* [Description of the task] Identify all lines below that hold "check" and collect them.

Dataset records
^^^^^^^^

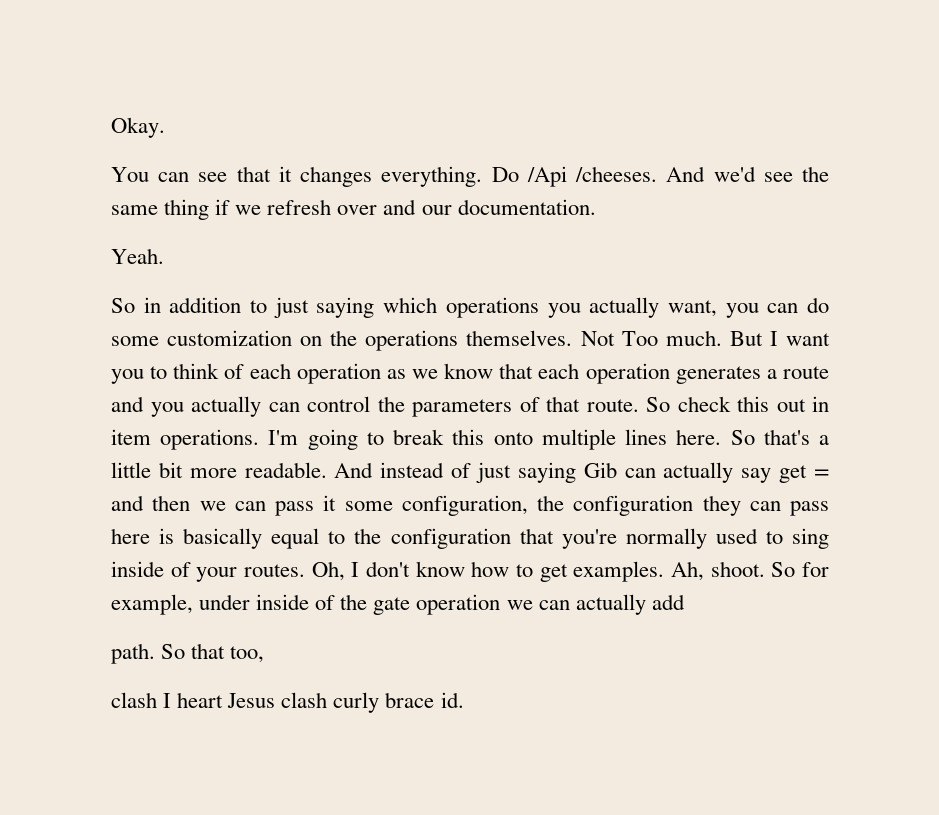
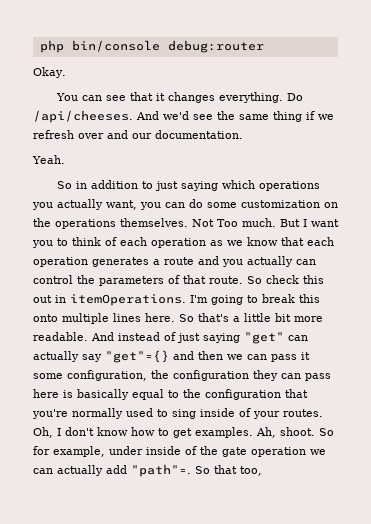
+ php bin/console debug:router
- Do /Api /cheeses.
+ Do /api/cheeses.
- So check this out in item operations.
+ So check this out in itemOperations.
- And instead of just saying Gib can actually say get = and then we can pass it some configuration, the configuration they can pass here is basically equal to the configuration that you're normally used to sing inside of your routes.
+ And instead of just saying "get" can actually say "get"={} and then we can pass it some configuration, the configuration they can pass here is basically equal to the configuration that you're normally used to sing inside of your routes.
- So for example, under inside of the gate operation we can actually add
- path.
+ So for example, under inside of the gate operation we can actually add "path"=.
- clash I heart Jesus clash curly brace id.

^^^^^^^^

* [Task result]
- So check this out in item operations.
+ So check this out in itemOperations.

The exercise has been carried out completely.